Glossary for Investors

Cash on Cash Return

Cash on cash return — also referred to variously as cash-on-cash return, cash in cash return, cash over cash return, or cash to cash return — is a metric that measures the annual pre-tax cash flow from a property relative to the initial equity investment. This return provides a snapshot of the income generated from the invested capital before taxes, offering a glimpse into the investment’s performance over a specific period, usually one year.

The formula for calculating cash on cash return is simple but very prominent in real estate investing. It is calculated by dividing the annual pre-tax cash flow by the invested equity. The formula is:

Cash on Cash Return (%) = Annual Pre-Tax Cash Flow ÷ Invested Equity

This metric is particularly insightful as it considers the effects of financing costs, such as mortgage payments, offering a leveraged perspective on the investment’s yield.

For example, consider an investor who purchases a rental property for $500,000 with a down payment of $100,000 and secures a mortgage for the remaining $400,000. If the property generates $60,000 in annual rental income and incurs $20,000 in expenses (excluding mortgage payments), the annual pre-tax cash flow would be $40,000. The cash on cash return would be:

Cash on Cash Return (%) = $40,000 (Annual Pre-Tax Cash Flow) ÷ $100,000 (Invested Equity) = 40%

This 40% cash on cash return indicates a high yield on the investor’s initial equity, significantly influenced by the leverage of the mortgage.

A Comparative Perspective

When evaluating real estate opportunities, it’s crucial to distinguish cash on cash return from other metrics like cap rate and return on investment (ROI). Cap rate provides an unlevered view by excluding financing costs and is calculated by dividing the property’s net operating income (NOI) by its current market value. ROI, however, includes both the cash flow and capital gains from the property, offering a comprehensive view of the investment’s performance over the entire holding period, including the eventual sale of the property.

cash on cash returns can be attractive for fixed-rate real estate

Cash on cash return from Earn investments on the EquityMultiple platform can be attractive to self-directed investors, and are typically contractually obligated.

What Constitutes a Good Cash on Cash Return?

A good cash on cash return is subjective and varies based on market conditions, property types, and geographic locations. Generally, a return between 6% and 10% is considered attractive in the real estate market. However, in 2024 and looking ahead in present market conditions, some investors aim for even higher percentages, seeking cash on cash returns of 10% or more as a benchmark for a great investment. It’s important for investors to consider these factors alongside their risk tolerance and investment goals to determine their ideal return threshold.

For instance, a property in a high-demand urban area might offer a lower cash on cash return due to higher property prices but could provide greater stability and potential for appreciation. On the other hand, a property in an emerging market might offer a higher cash on cash return but come with increased risk and volatility.

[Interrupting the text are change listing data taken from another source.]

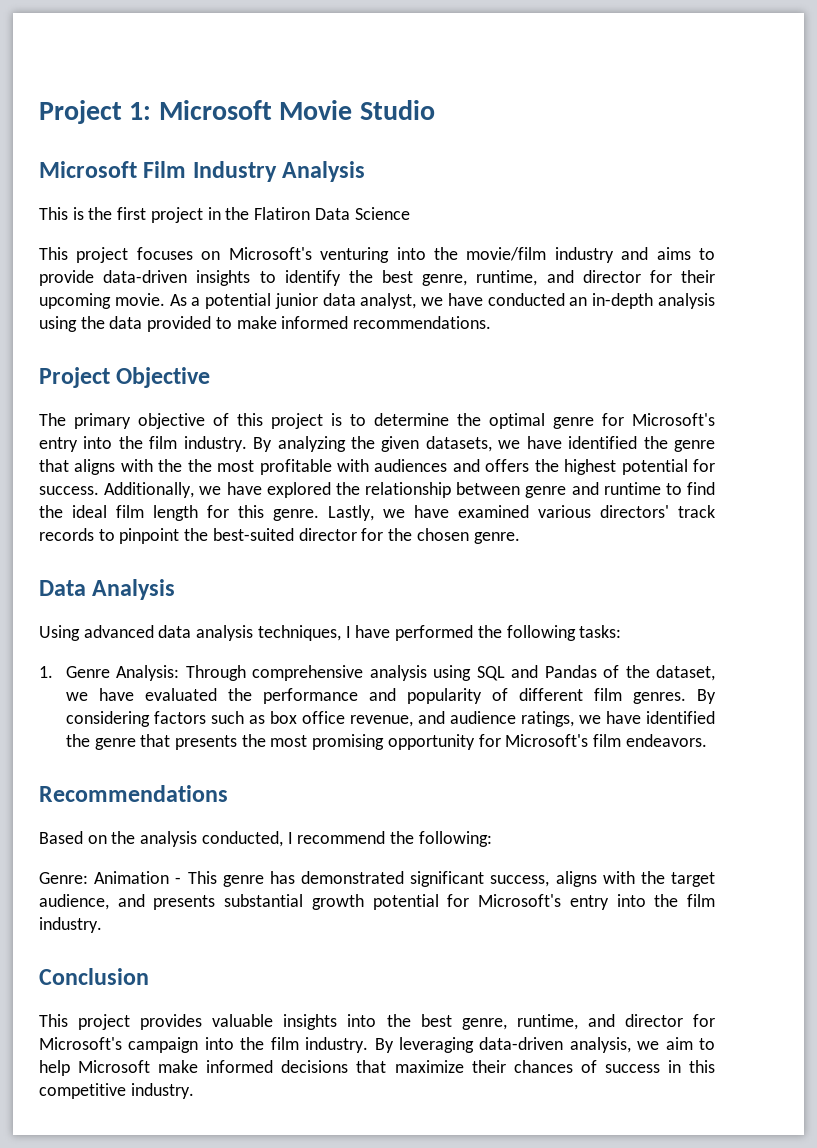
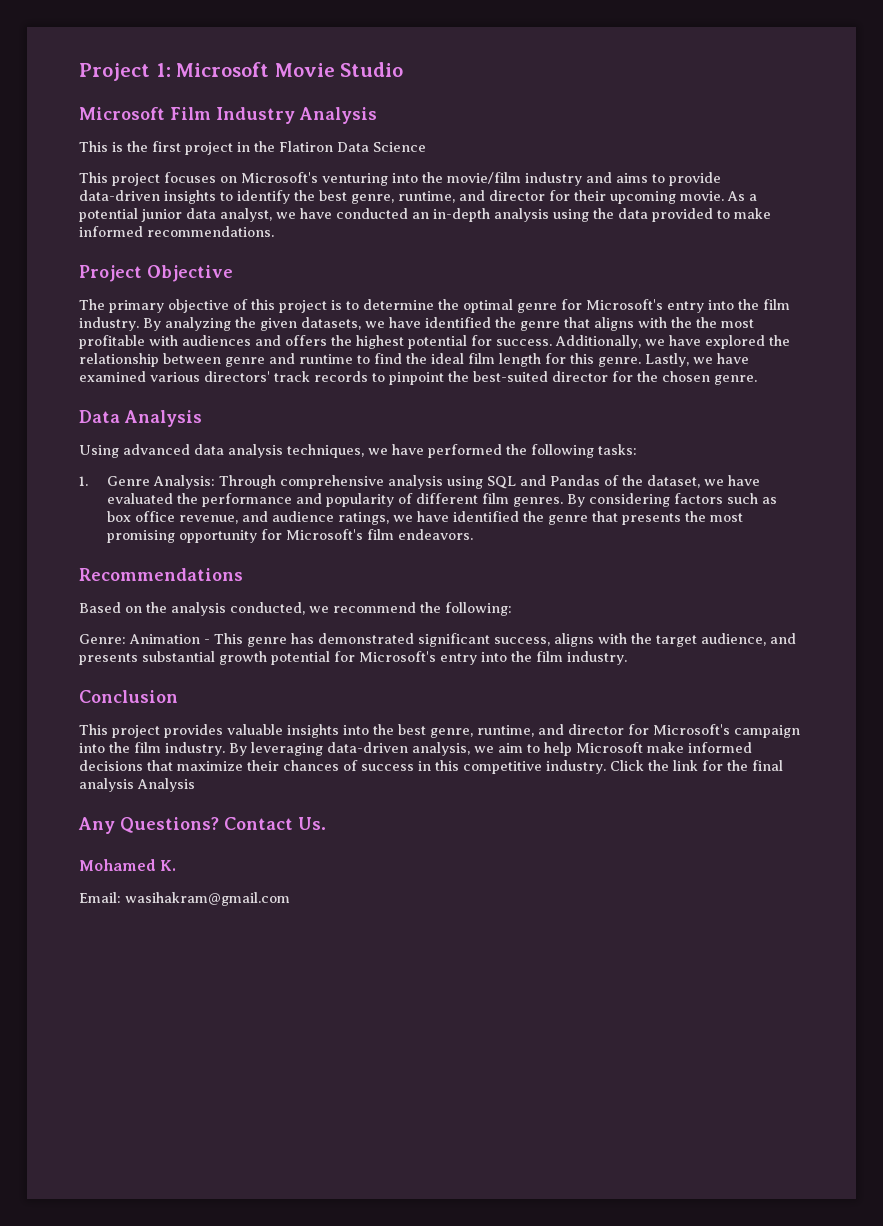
- Using advanced data analysis techniques, I have performed the following tasks:
+ Using advanced data analysis techniques, we have performed the following tasks:
- Based on the analysis conducted, I recommend the following:
+ Based on the analysis conducted, we recommend the following:
+ Click the link for the final analysis Analysis
+ Any Questions? Contact Us.
+ Mohamed K.
+ Email: wasihakram@gmail.com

FAQs on Cash on Cash Return

Q: Why is cash on cash return important in real estate investing? A: Cash on cash return is crucial because it measures the annual income an investment generates relative to the amount of cash invested, providing a clear picture of an investment’s performance and helping investors make informed decisions.

Q: How does cash on cash return differ from cap rate? A: Cash on cash return includes the effects of financing and provides a levered perspective, while the cap rate offers an unlevered view by excluding financing costs, focusing on the property’s inherent income-generating potential.

Q: Can cash on cash return predict the future performance of a real estate investment? A: While cash on cash return offers insight into the current performance of an investment, it does not account for future appreciation, depreciation, or tax implications, and should be used alongside other metrics for comprehensive analysis.

Q: How does leverage affect cash on cash return? A: Leverage can amplify cash on cash return by allowing investors to control a larger asset with a smaller equity investment. However, increased leverage also introduces higher risk, which must be carefully managed.

Q: What factors should I consider when evaluating a good cash on cash return? A: Investors should consider market conditions, property types, location, risk tolerance, and personal investment goals when evaluating what constitutes a good cash on cash return for their portfolio.